Re: [PATCH] gc --auto: warn garbage collection happens soon

Jeff King <peff@xxxxxxxx> · Wed, 28 Dec 2011 16:30:18 -0500

On Wed, Dec 28, 2011 at 12:02:18PM -0800, Junio C Hamano wrote:

> Jeff King <peff@xxxxxxxx> writes:
> 
> > [1] Actually, it's not just having objects. You may have just exploded
> >     unreachable objects from a pack, but they are still younger than the
> >     2 week expiration period. Therefore trying to prune them is
> >     pointless, because even if they are unreachable, you won't delete
> >     them. So you really want to say "how many actual candidate objects
> >     do we have for pruning?"
> 
> An obvious knee-jerk reaction is "Ugh, if we have very recently repacked,
> don't we know what are reachable and what are not already, and use that
> knowledge while pruning to avoid traversing everything again?"

Especially now that prune has learned about progress reporting, it's
easy to see in "git gc" that the "Counting objects" phase of the repack
and the connectivity search in prune are counting the same objects.  It
would obviously be easy to just dump the set of sha1s in packed binary
format, and let git-prune reference that.

But it doesn't work in the general case. Running "git gc" will repack
everything, and so it looks at all reachable objects. But "git gc
--auto" will typically do an incremental pack (unless you have too many
packs), which means its counting objects phase only looks at part of
the graph.  So that result can't be used for object reachability, since
many objects won't be marked[1].

So yes, it's an optimization we can do, but it only works some of the
time. And worse, it works in the time we care less (when we are doing a
full repack anyway, so we are already spending more time counting
objects, and more I/O rewriting existing packed objects), but not when
we want it most (doing a few seconds of incremental repack during "git
gc --auto", which balloons to a minute because of the prune time).

-Peff

[1] It's tempting to say "well, we just repacked incrementally, so if
    something was referenced and not packed, we would have just packed
    it, right?" But look at how incremental packing works. We do a
    traversal with "--unpacked", which means we don't dig down past
    commit objects that are already packed. And that's why its fast.

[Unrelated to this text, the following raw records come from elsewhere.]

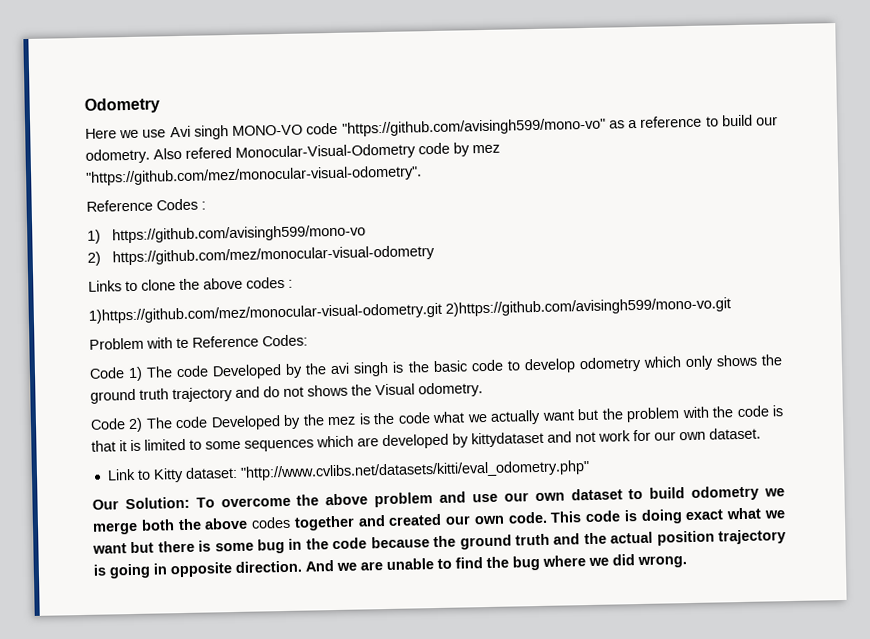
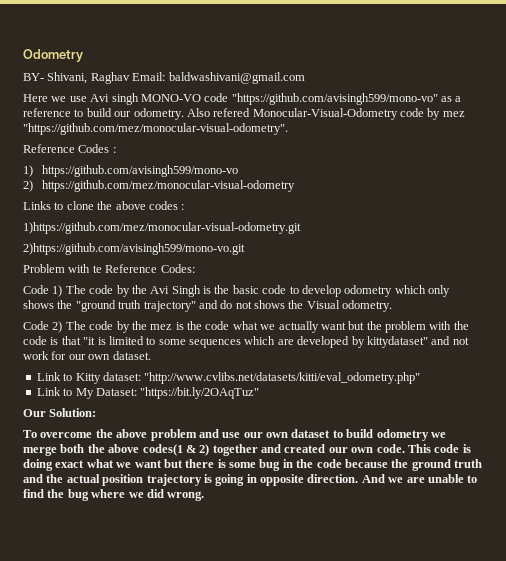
+ BY- Shivani, Raghav Email: baldwashivani@gmail.com
- 1)https://github.com/mez/monocular-visual-odometry.git 2)https://github.com/avisingh599/mono-vo.git
+ 1)https://github.com/mez/monocular-visual-odometry.git
+ 2)https://github.com/avisingh599/mono-vo.git
- Code 1) The code Developed by the avi singh is the basic code to develop odometry which only shows the ground truth trajectory and do not shows the Visual odometry.
+ Code 1) The code by the Avi Singh is the basic code to develop odometry which only shows the "ground truth trajectory" and do not shows the Visual odometry.
- Code 2) The code Developed by the mez is the code what we actually want but the problem with the code is that it is limited to some sequences which are developed by kittydataset and not work for our own dataset.
+ Code 2) The code by the mez is the code what we actually want but the problem with the code is that "it is limited to some sequences which are developed by kittydataset" and not work for our own dataset.
+ Link to My Dataset: "https://bit.ly/2OAqTuz"
- Our Solution: To overcome the above problem and use our own dataset to build odometry we merge both the above codes together and created our own code.
+ Our Solution:
+ To overcome the above problem and use our own dataset to build odometry we merge both the above codes(1 & 2) together and created our own code.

    But packs don't necessarily respect reachability. It's possible for
    you to have object X in a pack, but X^{tree} is not (or X^, or
    whatever)[2]. I believe using "git repack" would fail to actually
    pack that. But that's OK, because it almost never happens, and the
    worst case is that the object doesn't get packed until you do a full
    repack.

    But I'm not sure you would want the same level of shortcut for
    git-prune, which would actually be _deleting_ the object. We want to
    be very sure in that case.

[2] The obvious way to get into this situation is to give weird rev-list
    parameters to pack-objects. But I think you could also do it
    accidentally by having commit X loose, then fetching history
    containing commit Y that builds on X. If the fetch is big enough,
    we'll keep the pack that we got from the other side. So X remains
    loose, but its ancestors are packed. Running an incremental repack
    will stop the traversal at Y and never consider X for packing.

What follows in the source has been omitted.